Ow, aku terlambat. Kedengarannya Jason sangat marah. Habislah kau, Livia. Perlahan, aku berbalik dan tak berani melihatnya. Apa yang harus aku lakukan? Tidak pernah ada yang marah seperti ini padaku.

"Jason, aku minta maaf.."

Jason berdiri di hadapanku. Ia mencengkram kedua bahuku. Dan aku mendongakkan kepalaku untuk melihat reaksinya. Ternyata dia sedang memerhatikanku, lalu tangan dan kakiku. Tatapannya mulai melembut. Melelehkan jiwaku yang sempat membeku karena ketakutan.

"Apa yang terjadi?" Tanyanya sambil menaruh telapak tangannya di puncak kepalaku dengan terus menatapku.

"Aku, kurang hati-hati. Dan sebuah mobil menyerempetku." Jawabku pelan. Aku benar-benar malu! Karena kecerobohanku, ini semua terjadi.

"David, siapkan mobil. Kita ke rumah sakit-"

"Jason, ku mohon. Aku tidak perlu ke rumah sakit. Aku hanya ingin istirahat." Jawabku benar-benar lelah. Kepalaku juga pusing. Dan masih sedikit ketakutan soal pria bermantel hitam itu.

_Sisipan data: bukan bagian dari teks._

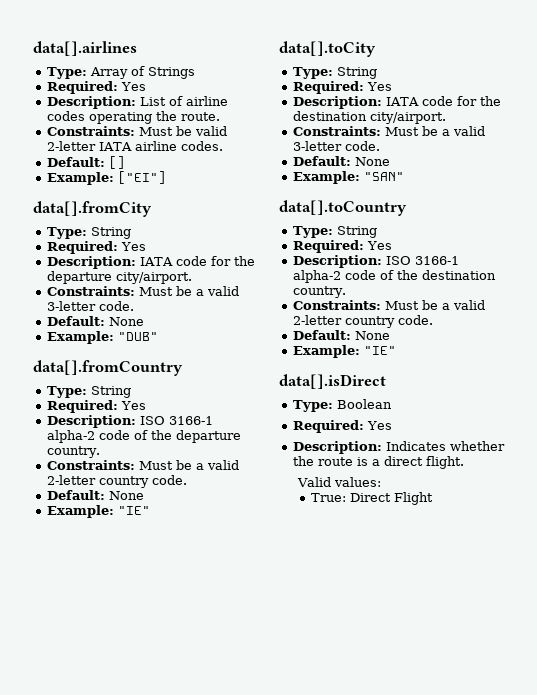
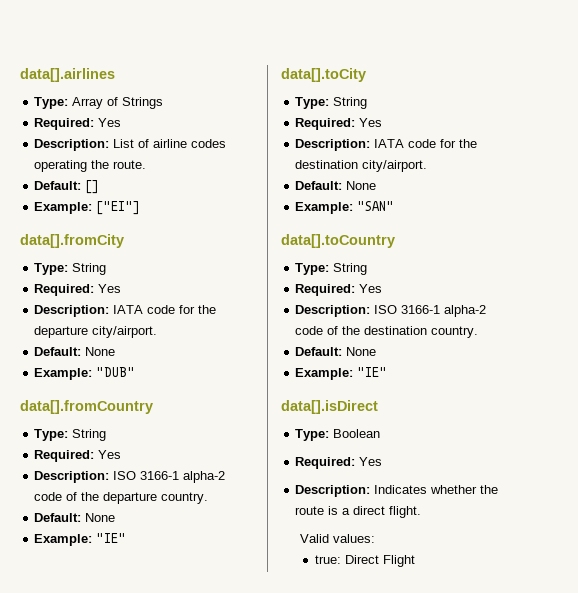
- Constraints: Must be valid 2-letter IATA airline codes.
  Description: IATA code for the departure city/airport.
- Constraints: Must be a valid 3-letter code.
  Description: ISO 3166-1 alpha-2 code of the departure country.
- Constraints: Must be a valid 2-letter country code.
  Description: IATA code for the destination city/airport.
- Constraints: Must be a valid 3-letter code.
  Description: ISO 3166-1 alpha-2 code of the destination country.
- Constraints: Must be a valid 2-letter country code.
- True: Direct Flight
+ true: Direct Flight

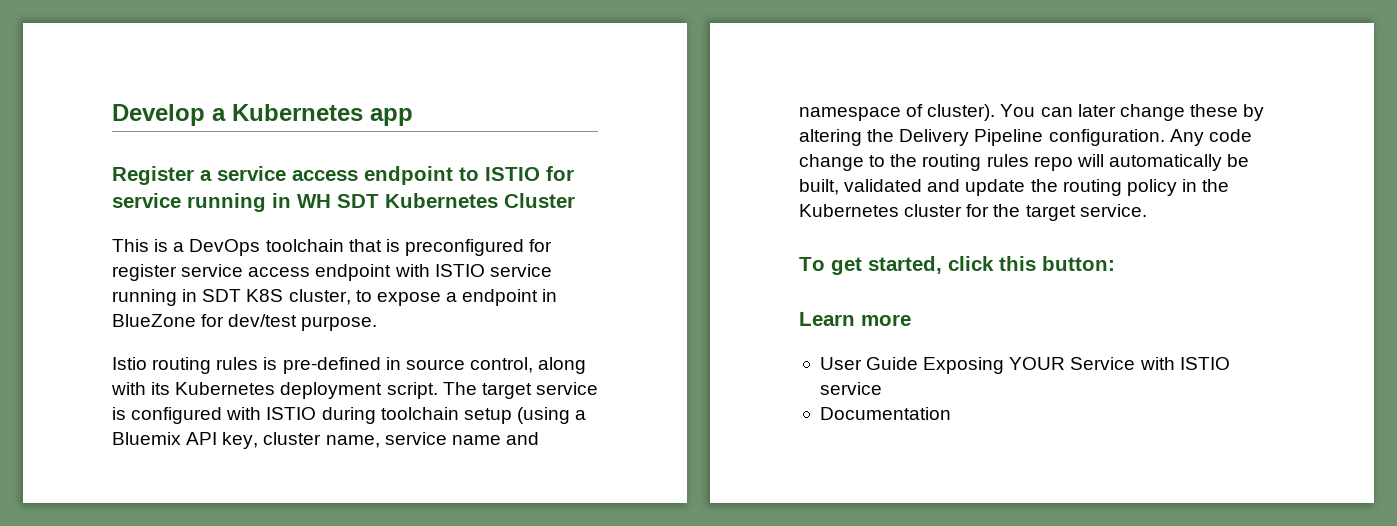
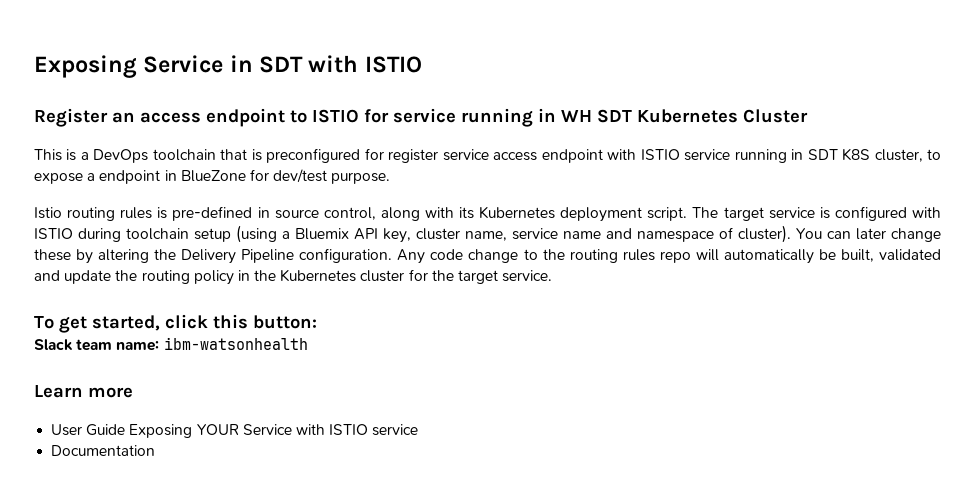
- Develop a Kubernetes app
+ Exposing Service in SDT with ISTIO
- Register a service access endpoint to ISTIO for service running in WH SDT Kubernetes Cluster
+ Register an access endpoint to ISTIO for service running in WH SDT Kubernetes Cluster
+ Slack team name: ibm-watsonhealth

Ku lihat Jason lagi, rahangnya mengeras seperti menahan sesuatu. Ku harap dia tidak kembali marah. Wajahnya benar-benar berubah menjadi sangat menakutkan jika sedang marah.

"Aku minta maaf.." Bisikku lagi pelan, karena aku benar-benar merasa bersalah.

Jason kemudian berusaha menggendongku, tapi aku mundur. Dan Jason kembali memaksa menggendongku. Kali ini aku tak bisa menolaknya.

"Siapkan makan malam untuk Livia." Ucap Jason pada Mrs. Elise. Kemudian ia menggendongku menaiki tangga menuju kamarku. Ia membaringkan ku di atas tempat tidurku. Kemudian ia menggulung lengan kemejanya sampai ke siku. Ia melepaskan sepatuku.

"Jason aku bisa sendiri,"

Tapi Jason mengabaikannya. Dia juga tak menjawabku. Apa dia marah?

Dia berjalan keluar kamar tanpa sepatah katapun. Sementara aku menyenderkan kepalaku di bantal.

Ya ampun, aku benar-benar kacau. Dan sekarang Jason marah padaku.